Print nothing except the lines of the listing below from the line with "deployment and testing." to the line with "Ops: Maven, Docker.", each exactly as written, both ends included.

(INFORMATION SUPPLIED Opens)

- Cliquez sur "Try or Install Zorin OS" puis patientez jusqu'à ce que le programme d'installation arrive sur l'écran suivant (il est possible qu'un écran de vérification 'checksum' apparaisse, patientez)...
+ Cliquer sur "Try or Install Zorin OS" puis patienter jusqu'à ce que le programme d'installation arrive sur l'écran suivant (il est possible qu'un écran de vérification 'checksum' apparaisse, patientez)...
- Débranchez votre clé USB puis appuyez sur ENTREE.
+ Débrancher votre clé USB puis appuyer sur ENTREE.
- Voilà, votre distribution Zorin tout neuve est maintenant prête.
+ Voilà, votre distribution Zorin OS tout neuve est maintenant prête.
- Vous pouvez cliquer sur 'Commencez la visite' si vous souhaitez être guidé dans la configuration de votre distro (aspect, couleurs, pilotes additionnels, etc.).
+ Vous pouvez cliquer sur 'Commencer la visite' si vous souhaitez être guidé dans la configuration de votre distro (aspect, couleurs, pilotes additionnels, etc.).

(INFORMATION SUPPLIED Closes)
(INFORMATION SUPPLIED Opens)

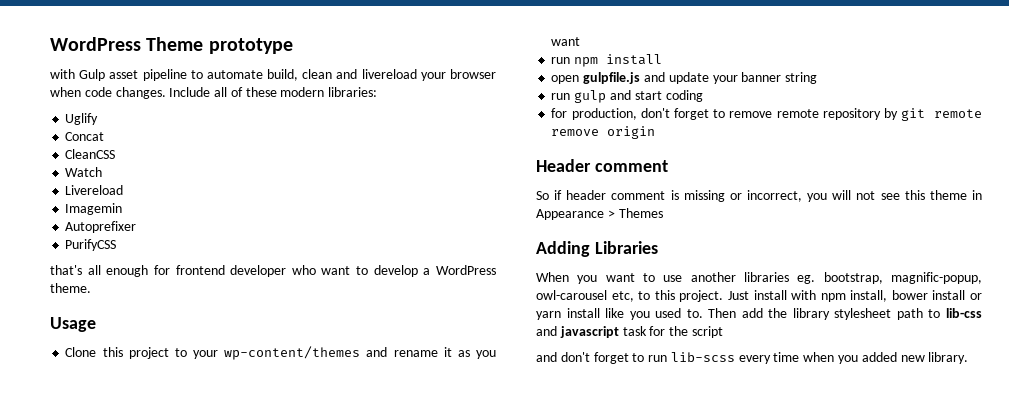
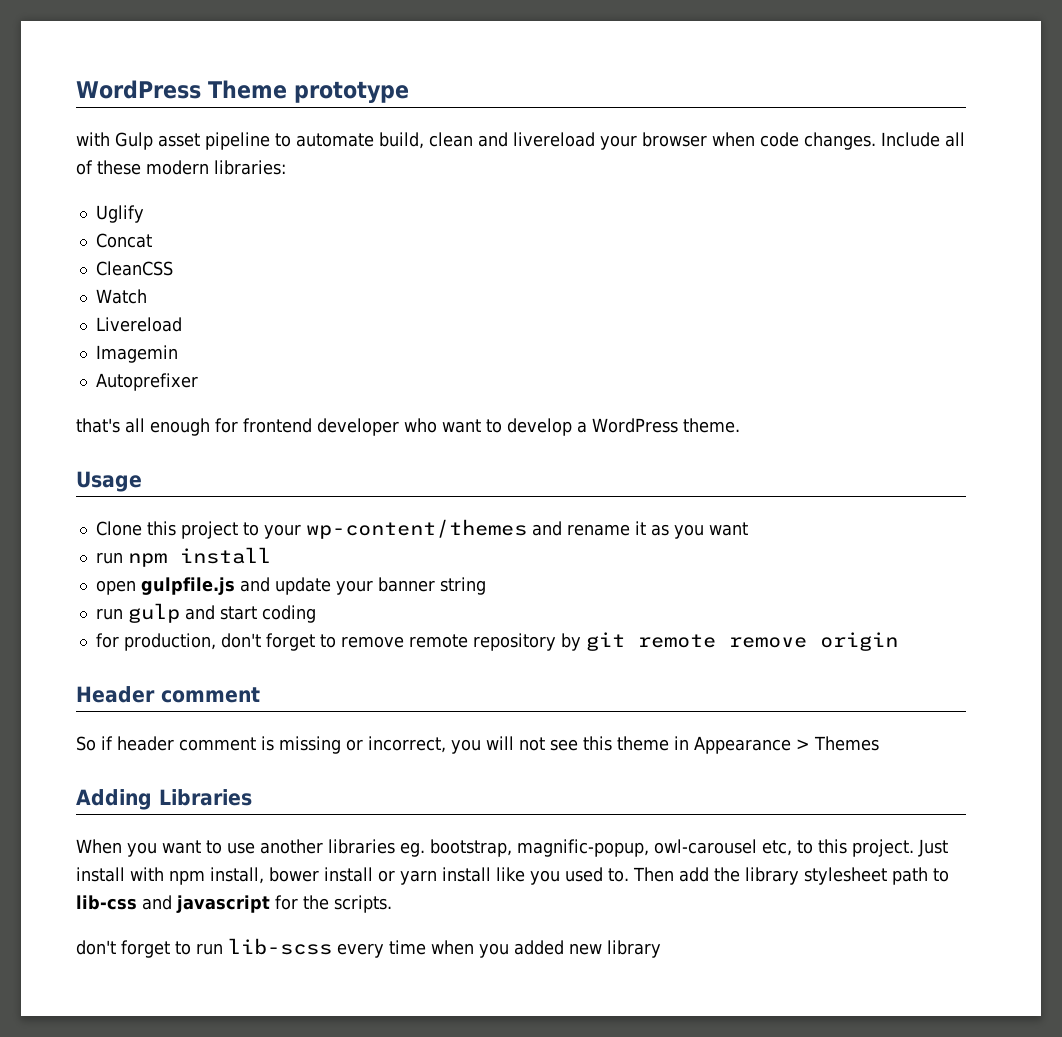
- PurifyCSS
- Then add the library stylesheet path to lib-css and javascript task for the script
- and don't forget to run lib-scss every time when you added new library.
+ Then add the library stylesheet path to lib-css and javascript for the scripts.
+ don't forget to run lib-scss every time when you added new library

(INFORMATION SUPPLIED Closes)
(INFORMATION SUPPLIED Opens)

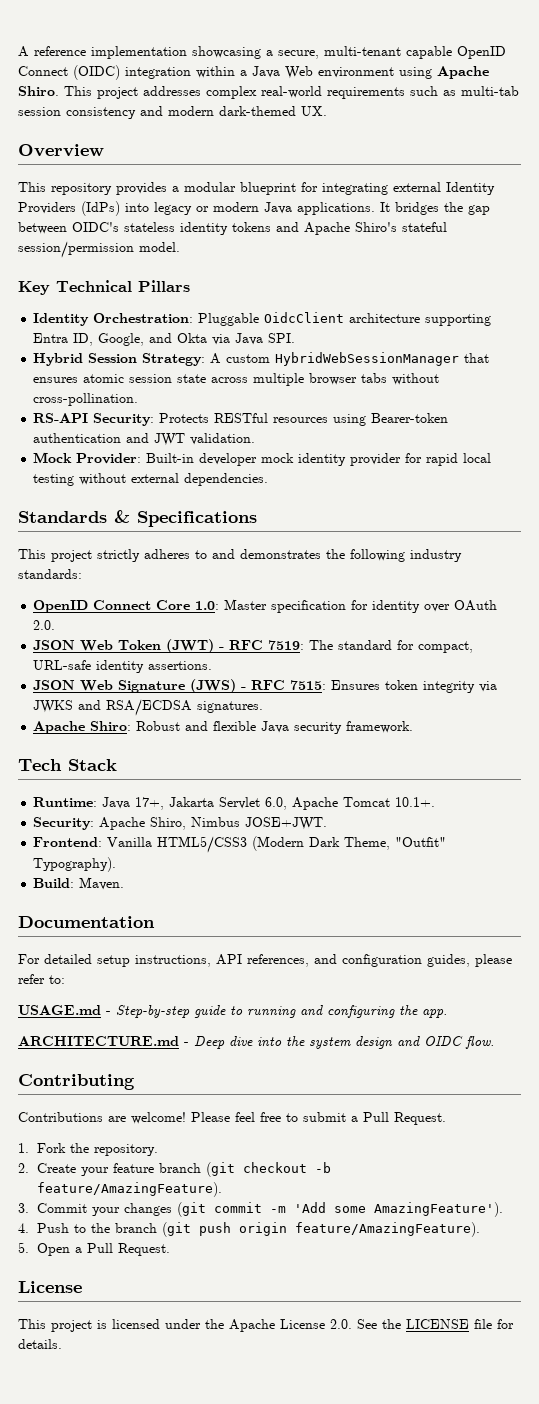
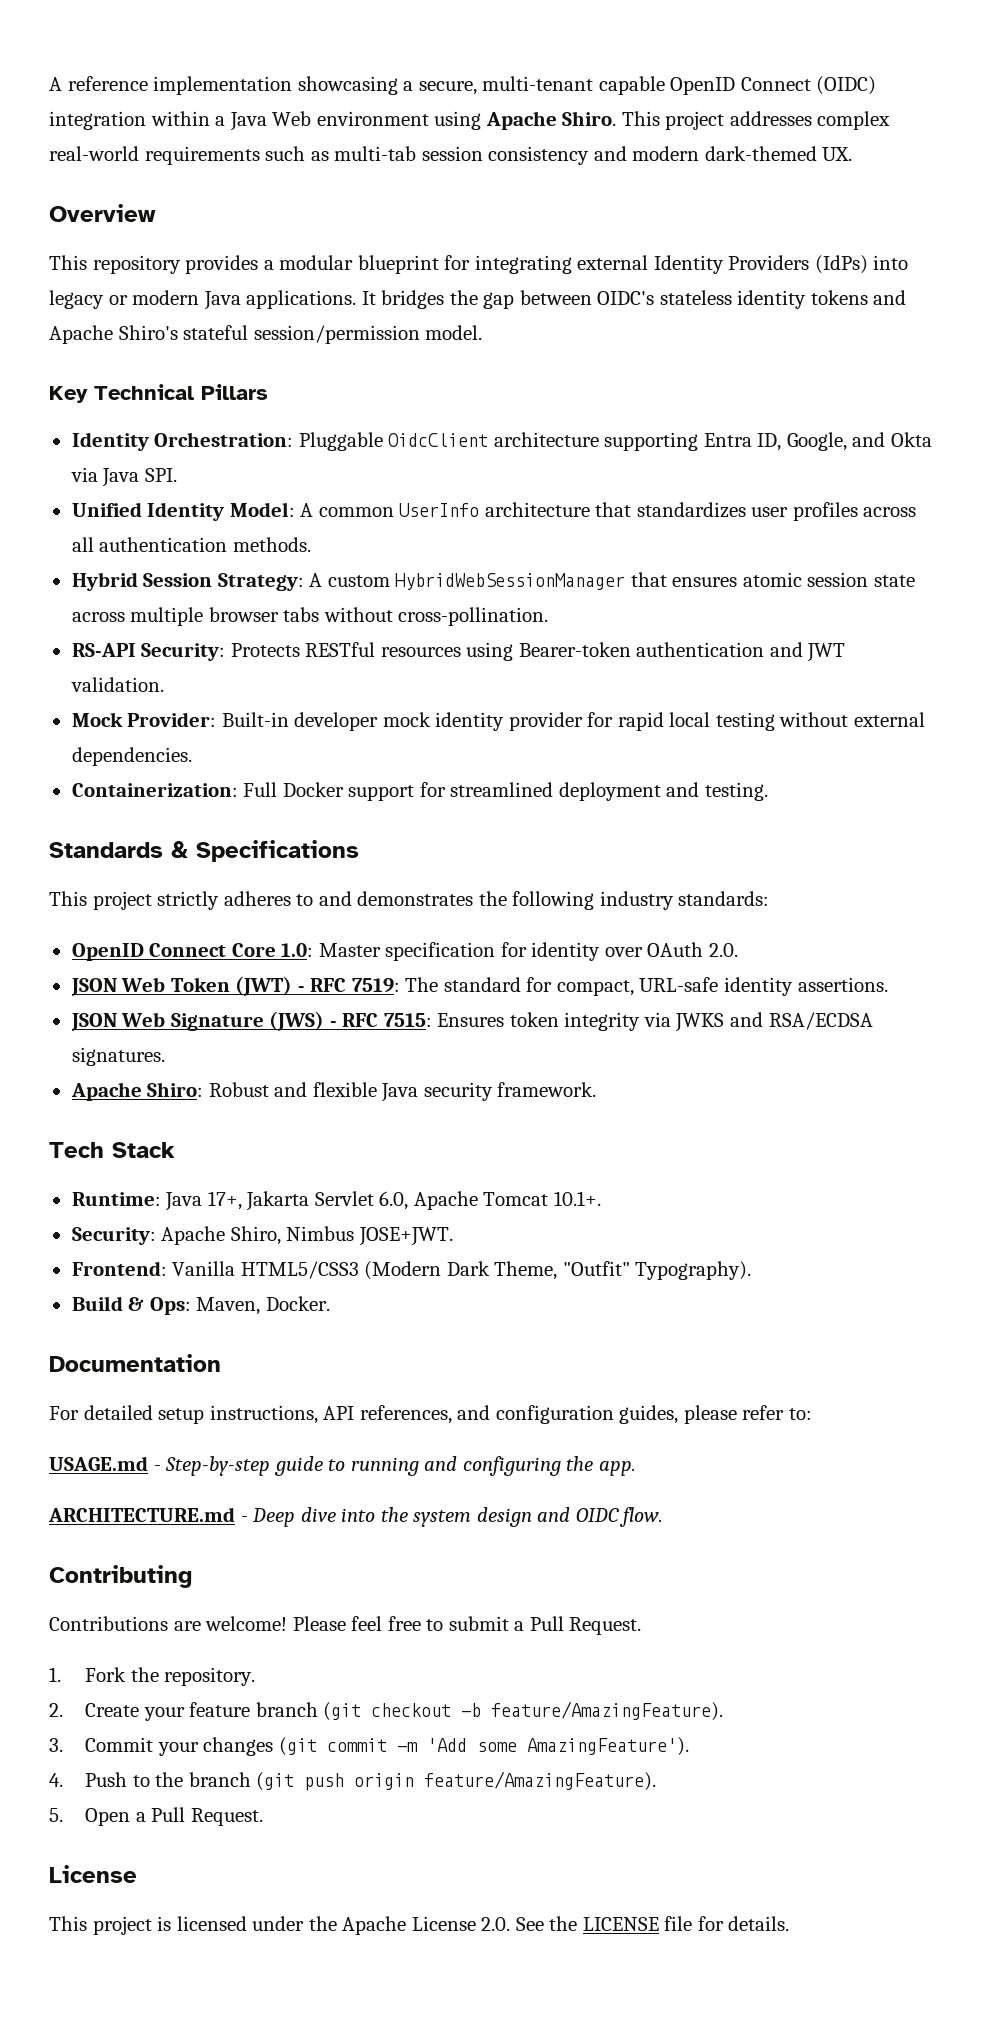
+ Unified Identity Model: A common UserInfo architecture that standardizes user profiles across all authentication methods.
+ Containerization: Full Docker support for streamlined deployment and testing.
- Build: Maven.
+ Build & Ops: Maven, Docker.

(INFORMATION SUPPLIED Closes)

#### ANSWER SECTION
+ Containerization: Full Docker support for streamlined deployment and testing.
- Build: Maven.
+ Build & Ops: Maven, Docker.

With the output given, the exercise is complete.